Work to be completed: Only the lines of the data below from the one with "fixes (Nov 2025)" through the one with "tooling (Nov 2025)" are wanted. Repeat them exactly.

Source material:
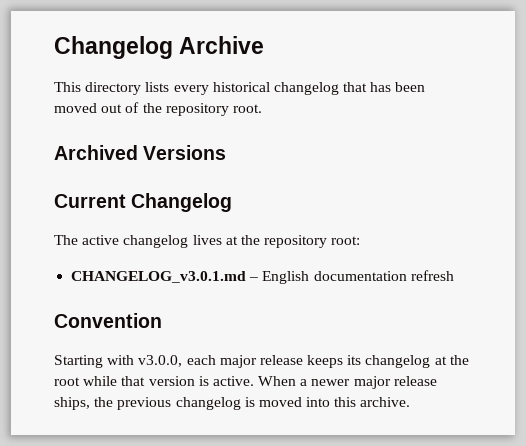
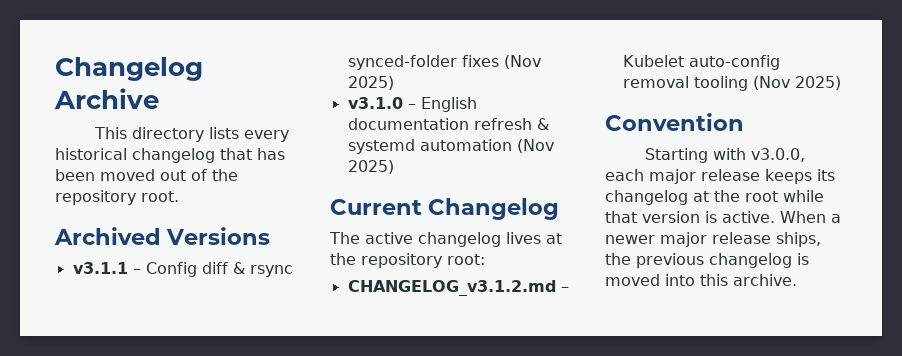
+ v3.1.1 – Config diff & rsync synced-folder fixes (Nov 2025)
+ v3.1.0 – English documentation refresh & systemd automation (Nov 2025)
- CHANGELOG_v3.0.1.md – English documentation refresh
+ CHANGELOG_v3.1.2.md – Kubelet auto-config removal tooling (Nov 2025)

* * *

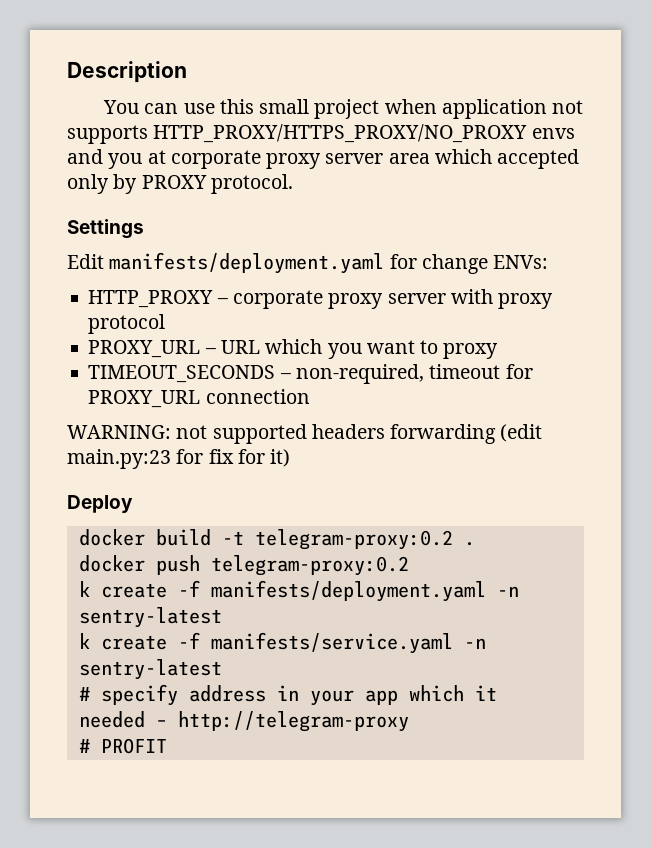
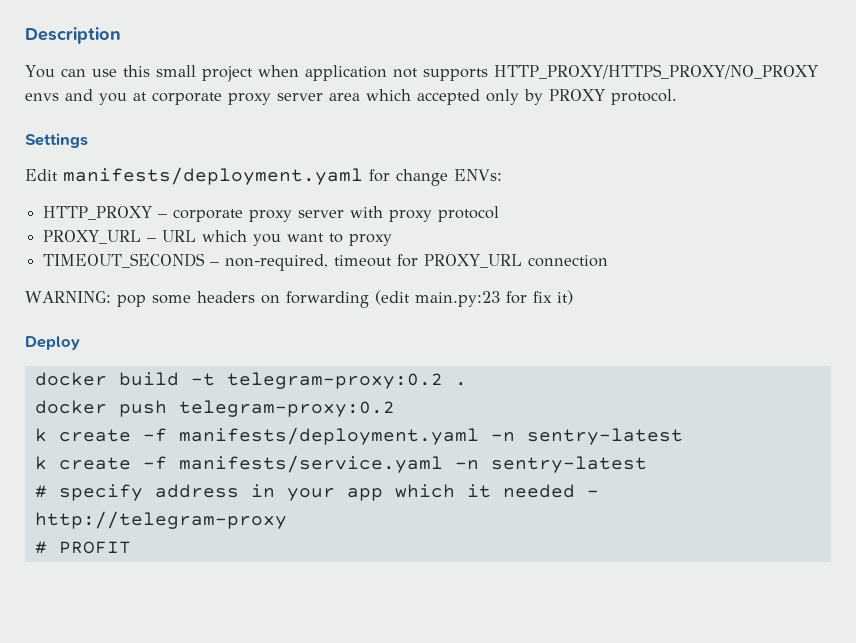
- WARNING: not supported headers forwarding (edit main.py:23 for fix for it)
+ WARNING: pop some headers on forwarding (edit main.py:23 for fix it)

Reply:
+ v3.1.1 – Config diff & rsync synced-folder fixes (Nov 2025)
+ v3.1.0 – English documentation refresh & systemd automation (Nov 2025)
- CHANGELOG_v3.0.1.md – English documentation refresh
+ CHANGELOG_v3.1.2.md – Kubelet auto-config removal tooling (Nov 2025)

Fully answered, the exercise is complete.